I feel very grateful for our church community during this time, and I’m grateful for all of you that are watching and sharing your presence. You teach me how to live, or more accurately how I want to live. I want my gratitude to outweigh my fear. I want to live a life of service. I want to experience grace for myself, any moment that I can.

In closing, I just want to emphasize that this is an everyday, normal experience. It’s not esoteric, and you don’t need to be a church goer to experience this. You don’t need to belong to a specific denomination, or believe in a specific creed. It is only about seeing how you might benefit those in your immediate environment. That’s it. It’s living with enough awareness that you strive to minimize harm. It’s living a life that respects and comforts those who are afraid, but who strives to never let fear have the last word. Fear is helpful and should be respected. Fear can guide us to make smarter and healthier choices, but fear is not the answer to this moment that we’re in. Gratitude is. Gratitude not for what we want, but gratitude for what we have.
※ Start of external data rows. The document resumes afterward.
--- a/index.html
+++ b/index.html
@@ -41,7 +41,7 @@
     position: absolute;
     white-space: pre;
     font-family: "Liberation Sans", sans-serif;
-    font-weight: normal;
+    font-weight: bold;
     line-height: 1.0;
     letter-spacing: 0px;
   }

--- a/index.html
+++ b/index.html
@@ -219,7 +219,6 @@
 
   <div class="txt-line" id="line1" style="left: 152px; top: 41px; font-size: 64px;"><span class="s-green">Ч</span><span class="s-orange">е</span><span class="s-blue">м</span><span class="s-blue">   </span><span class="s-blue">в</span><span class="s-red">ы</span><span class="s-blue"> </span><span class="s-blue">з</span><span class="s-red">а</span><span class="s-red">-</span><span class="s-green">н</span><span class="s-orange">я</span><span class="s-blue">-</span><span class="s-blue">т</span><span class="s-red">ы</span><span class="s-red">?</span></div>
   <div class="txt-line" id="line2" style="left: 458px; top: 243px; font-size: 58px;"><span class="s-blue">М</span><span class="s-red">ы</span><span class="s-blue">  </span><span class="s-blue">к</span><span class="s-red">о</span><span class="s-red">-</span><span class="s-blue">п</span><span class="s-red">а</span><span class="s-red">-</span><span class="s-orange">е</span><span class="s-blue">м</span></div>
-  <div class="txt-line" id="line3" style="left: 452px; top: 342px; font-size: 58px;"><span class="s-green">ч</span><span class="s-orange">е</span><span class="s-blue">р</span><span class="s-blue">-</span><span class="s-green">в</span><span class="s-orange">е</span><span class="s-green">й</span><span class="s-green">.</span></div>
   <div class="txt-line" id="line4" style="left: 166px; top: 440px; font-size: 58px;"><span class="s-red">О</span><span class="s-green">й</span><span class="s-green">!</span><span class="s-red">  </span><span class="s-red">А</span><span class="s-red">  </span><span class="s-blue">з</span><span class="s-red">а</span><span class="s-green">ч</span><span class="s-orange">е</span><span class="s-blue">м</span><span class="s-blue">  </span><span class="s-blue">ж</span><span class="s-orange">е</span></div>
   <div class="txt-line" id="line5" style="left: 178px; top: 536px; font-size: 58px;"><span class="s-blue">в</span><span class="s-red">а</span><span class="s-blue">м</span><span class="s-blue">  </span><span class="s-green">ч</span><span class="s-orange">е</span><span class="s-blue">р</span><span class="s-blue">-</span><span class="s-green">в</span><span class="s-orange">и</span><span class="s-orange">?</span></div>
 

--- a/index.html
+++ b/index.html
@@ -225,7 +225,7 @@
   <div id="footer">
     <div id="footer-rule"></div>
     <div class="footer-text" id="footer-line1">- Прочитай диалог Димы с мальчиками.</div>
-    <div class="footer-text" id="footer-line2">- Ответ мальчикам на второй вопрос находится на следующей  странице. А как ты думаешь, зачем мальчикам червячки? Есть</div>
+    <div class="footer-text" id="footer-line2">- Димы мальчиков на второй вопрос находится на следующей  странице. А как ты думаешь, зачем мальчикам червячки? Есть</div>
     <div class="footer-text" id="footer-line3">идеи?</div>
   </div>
This morning we get a choice to bring some color to this day. It might seem small and insignificant, but that is never our place to judge. We offer what we can from the circumstances we’re in – we share ourselves with our children, with our family and loved ones, with our neighbors, with our co-workers, those who think like us and those who don’t.

We do what we can to minimize harm, and we open ourselves to the grace of change. The grace of change is a reminder of how things actually are, not how we imagine them to be. We may imagine that we are the center of a changing landscape, the center of changing circumstances, but we are not the center. We are part of it, and we are changing too. We are changing and being changed by our circumstances in ways that are both subtle and profound. This change is not completely up to chance however. We get some choice of how we might change, or at the very least we can set the intention of how we wish to change – in which direction we hope to go, even if the journey is sometimes rocky and unpredictable. We can choose today to recognize the grace that we’re alive, and that we are alive with creatures small and greater than us who could use a little of our attention, a little of our care, a reminder that their life is also an embodiment of grace.